▶ _DIRECTIONS_
Output what the records say, word for word, with no images.

[[ LISTED RECORDS, beginning ]]

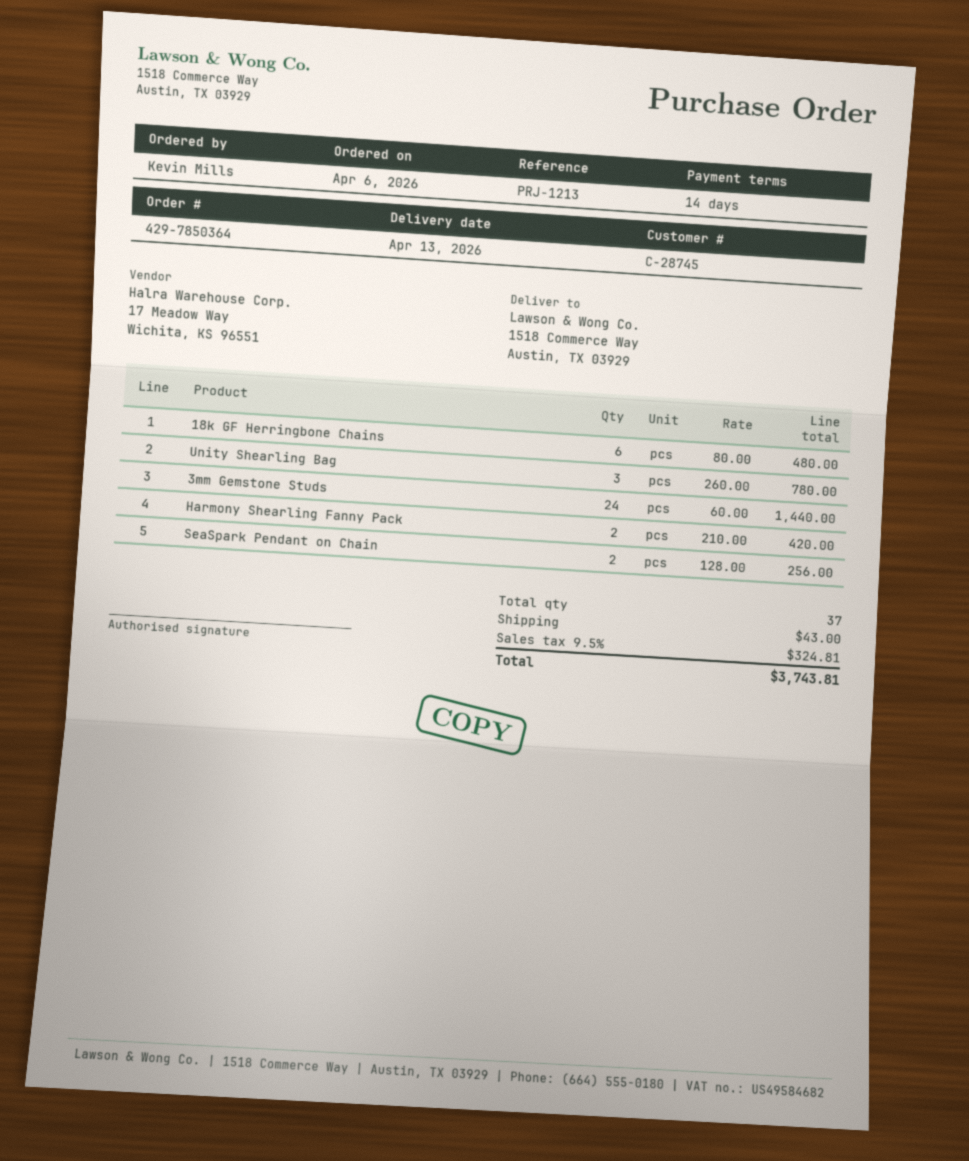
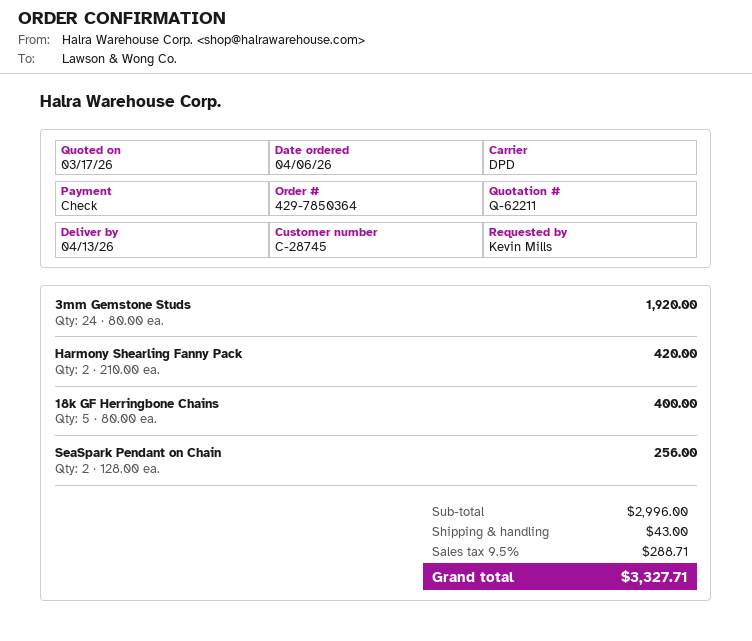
18k GF Herringbone Chains: 6 x 80.00 = 480.00 -> 5 x 80.00 = 400.00
Unity Shearling Bag: 3 x 260.00 = 780.00 -> none
3mm Gemstone Studs: 24 x 60.00 = 1440.00 -> 24 x 80.00 = 1920.00
tax: 9.5% = 324.81 -> 9.5% = 288.71
total: 3743.81 -> 3327.71

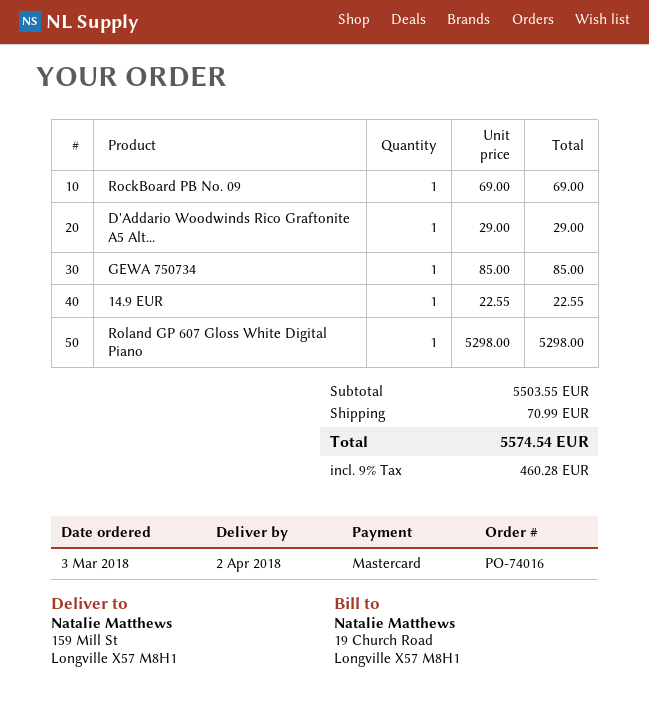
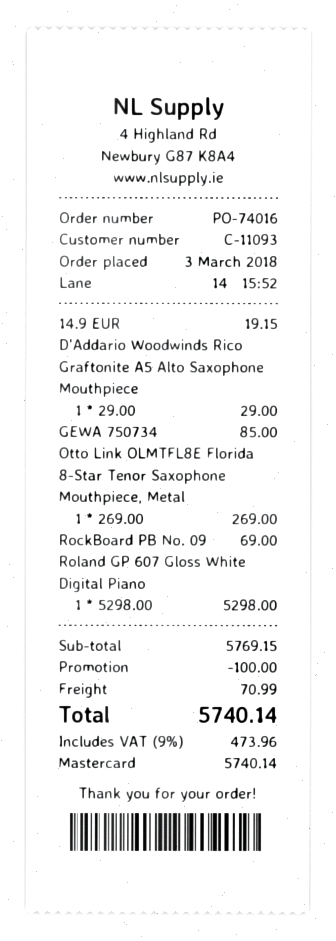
14.9 EUR: 1 x 22.55 = 22.55 -> 1 x 19.15 = 19.15
Otto Link OLMTFL8E Florida 8-Star Tenor Saxophone Mouthpiece, Metal: none -> 1 x 269.00 = 269.00
subtotal: 5503.55 -> 5769.15
discount: none -> 100.00
tax: 9% = 460.28 -> 9% = 473.96
total: 5574.54 -> 5740.14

[[ LISTED RECORDS, end ]]

▶ _YOUR RESPONSE_
18k GF Herringbone Chains: 6 x 80.00 = 480.00 -> 5 x 80.00 = 400.00
Unity Shearling Bag: 3 x 260.00 = 780.00 -> none
3mm Gemstone Studs: 24 x 60.00 = 1440.00 -> 24 x 80.00 = 1920.00
tax: 9.5% = 324.81 -> 9.5% = 288.71
total: 3743.81 -> 3327.71

14.9 EUR: 1 x 22.55 = 22.55 -> 1 x 19.15 = 19.15
Otto Link OLMTFL8E Florida 8-Star Tenor Saxophone Mouthpiece, Metal: none -> 1 x 269.00 = 269.00
subtotal: 5503.55 -> 5769.15
discount: none -> 100.00
tax: 9% = 460.28 -> 9% = 473.96
total: 5574.54 -> 5740.14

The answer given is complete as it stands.